Donald Duck terkenal dengan julukan 'jack of all trades'—orang yang tak pernah bisa menekuni satu bidang pekerjaan. Ia dianggap tidak memiliki keahlian apapun. Satu hal yang terus dipegang adalah semangat pantang menyerah. Sikap yang juga dibutuhkan masyarakat Amerika pada masa krisis.
Pada masa Perang Dunia II, Disney mengeluarkan beberapa film yang menyiratkan sikap patriotik Donald Duck. Film tersebut di antaranya Commando Duck, The Old Army Game, Sky Trooper, dan Home Defence. Dalam film-film itu Donald digambarkan sebagai tentara yang frustrasi, sering marah-marah, tetapi tetap melaksanakan semua tugas.

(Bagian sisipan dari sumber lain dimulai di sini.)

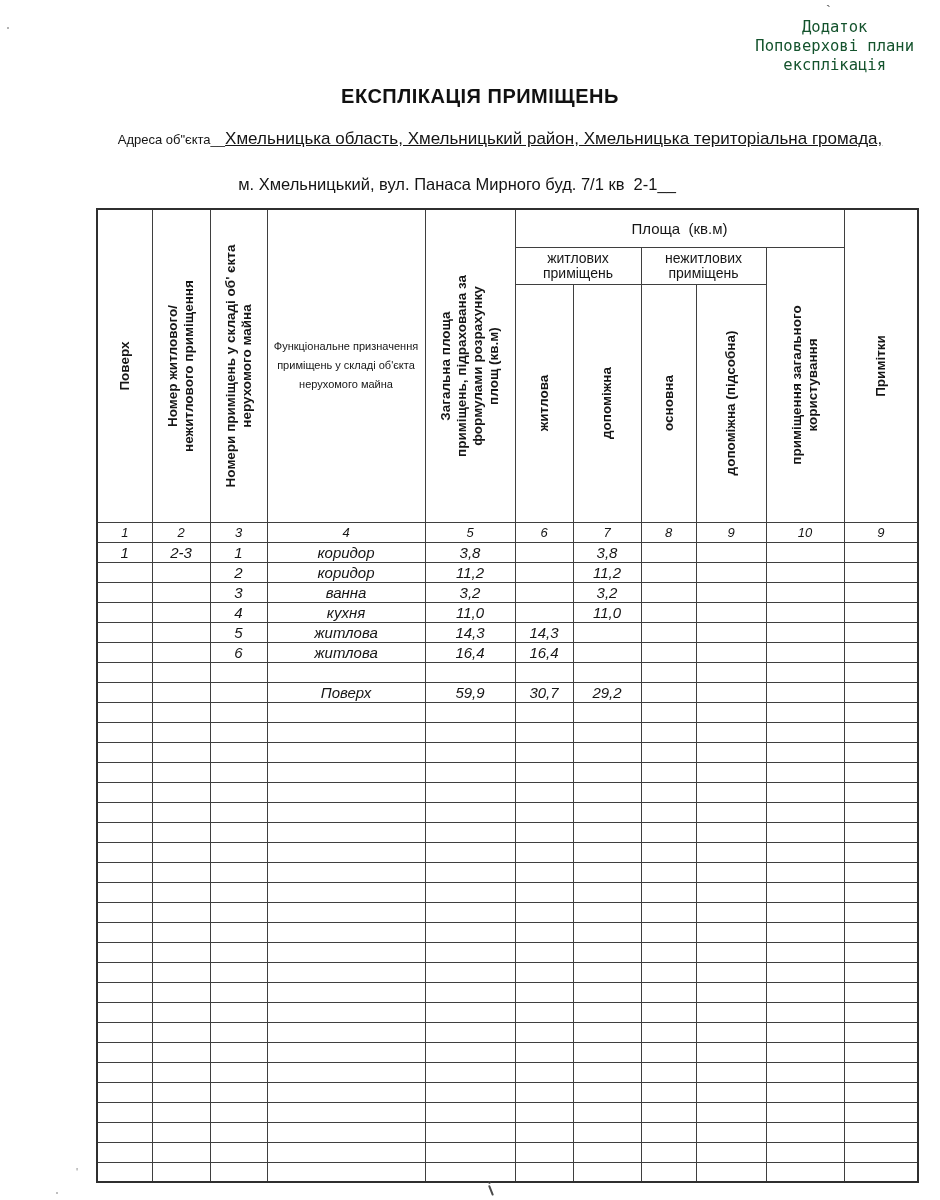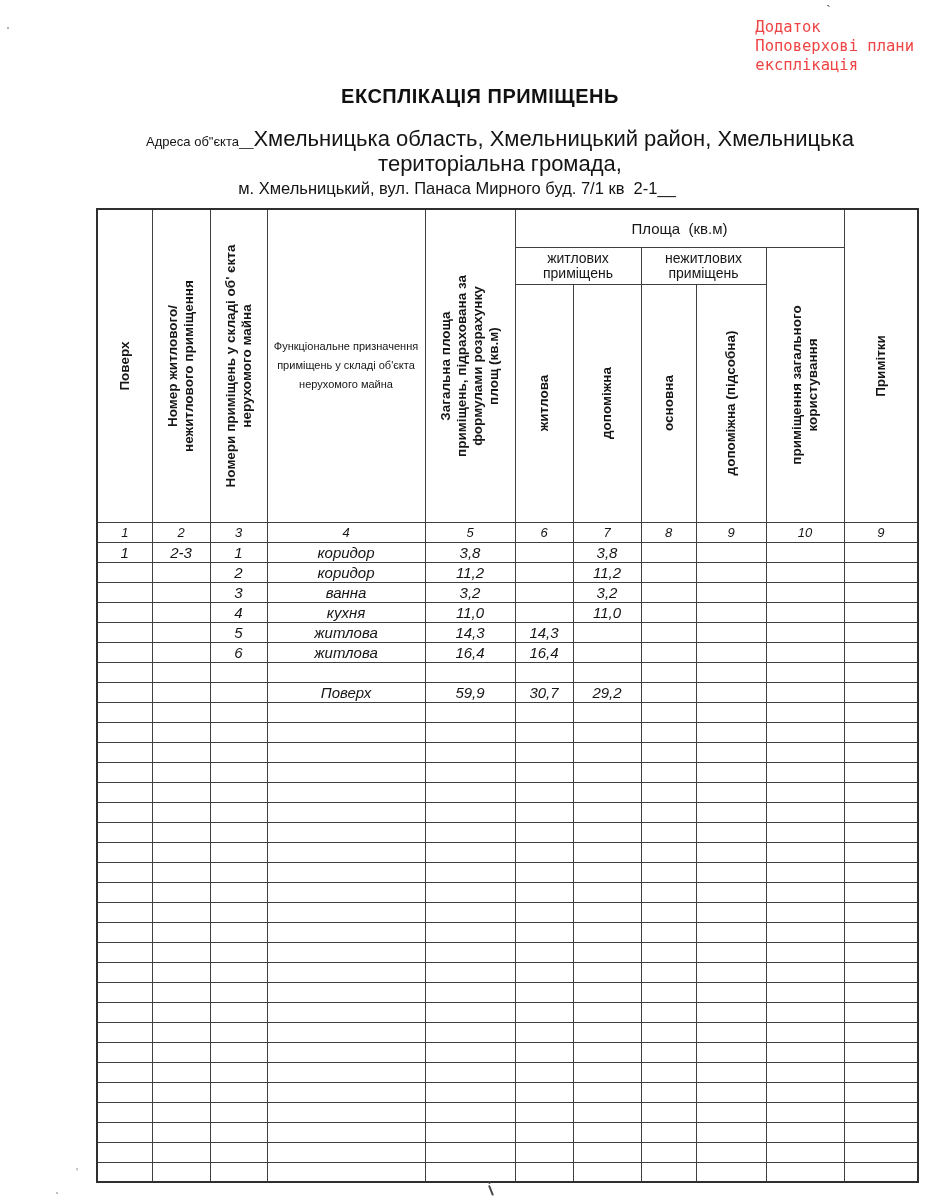"Додаток" .corner-note { color: #ef4444 -> #14532d; text-align: left -> center }
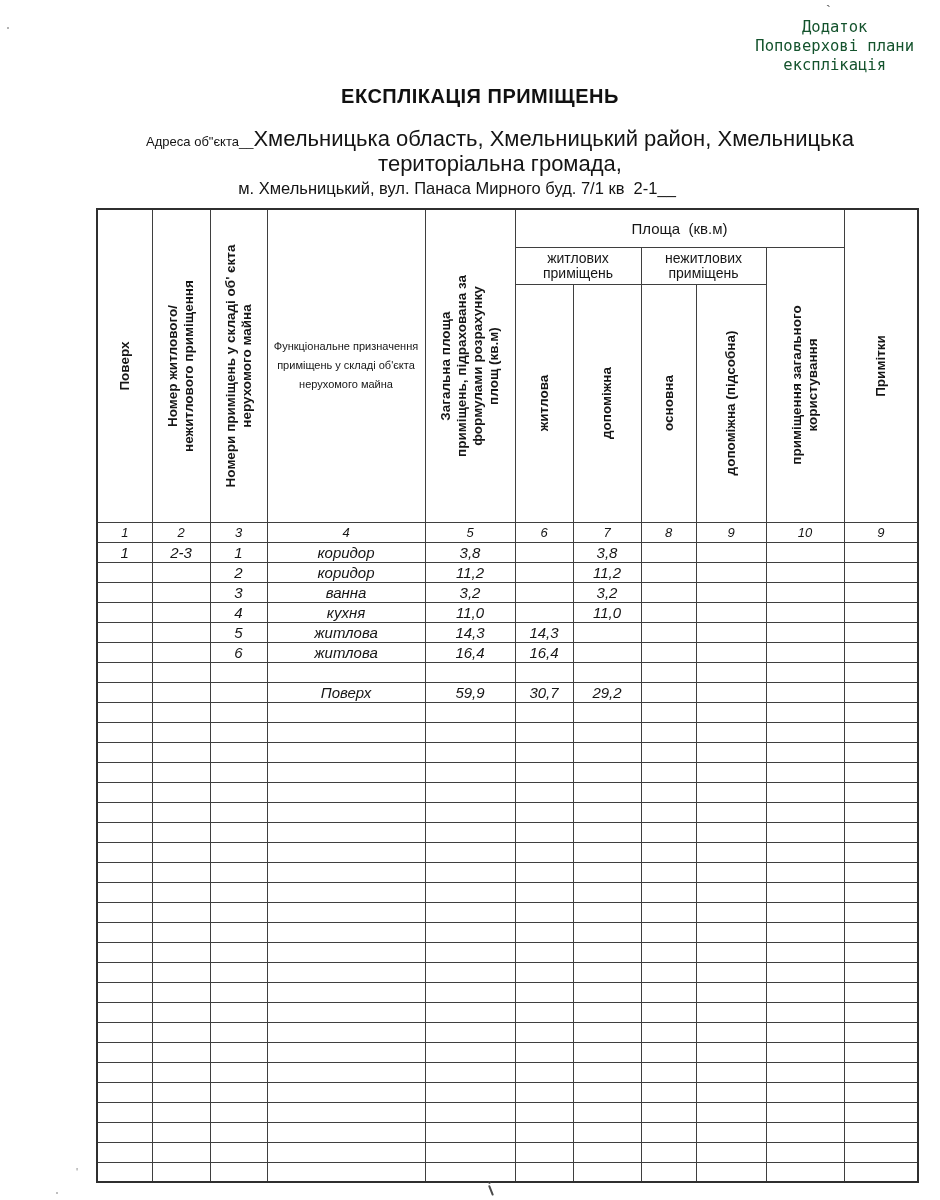"Хмельницька область, Хмельницький район," .address-main { font-size: 22px -> 17px; text-decoration: none -> underline }
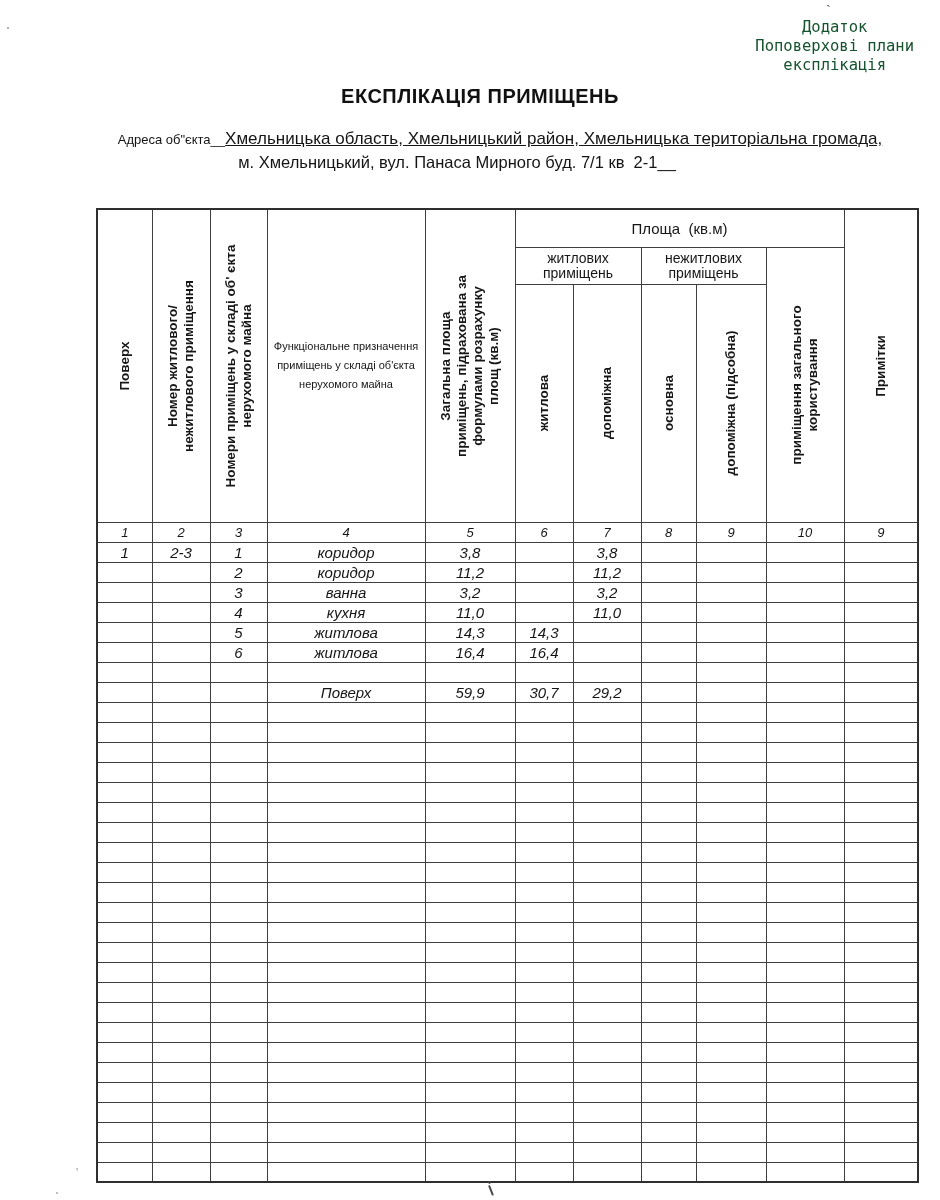"м. Хмельницький, вул. Панаса Мирного" .address-line2 { margin-top: none -> 22px }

Film-film tersebut tidak membuat Disney mendapat keuntungan besar. Hasil yang diperoleh ialah sosok Donald Duck makin populer dan mengalahkan popularitas Mickey Mouse. Komiknya yang terbit sejak 1942 terus dipublikasikan.
“Popularitas Donald Duck mencerminkan dunia yang brutal, keji, dan digerakkan oleh konflik,” kata Lloyd Morris, seperti yang dikutip Watts.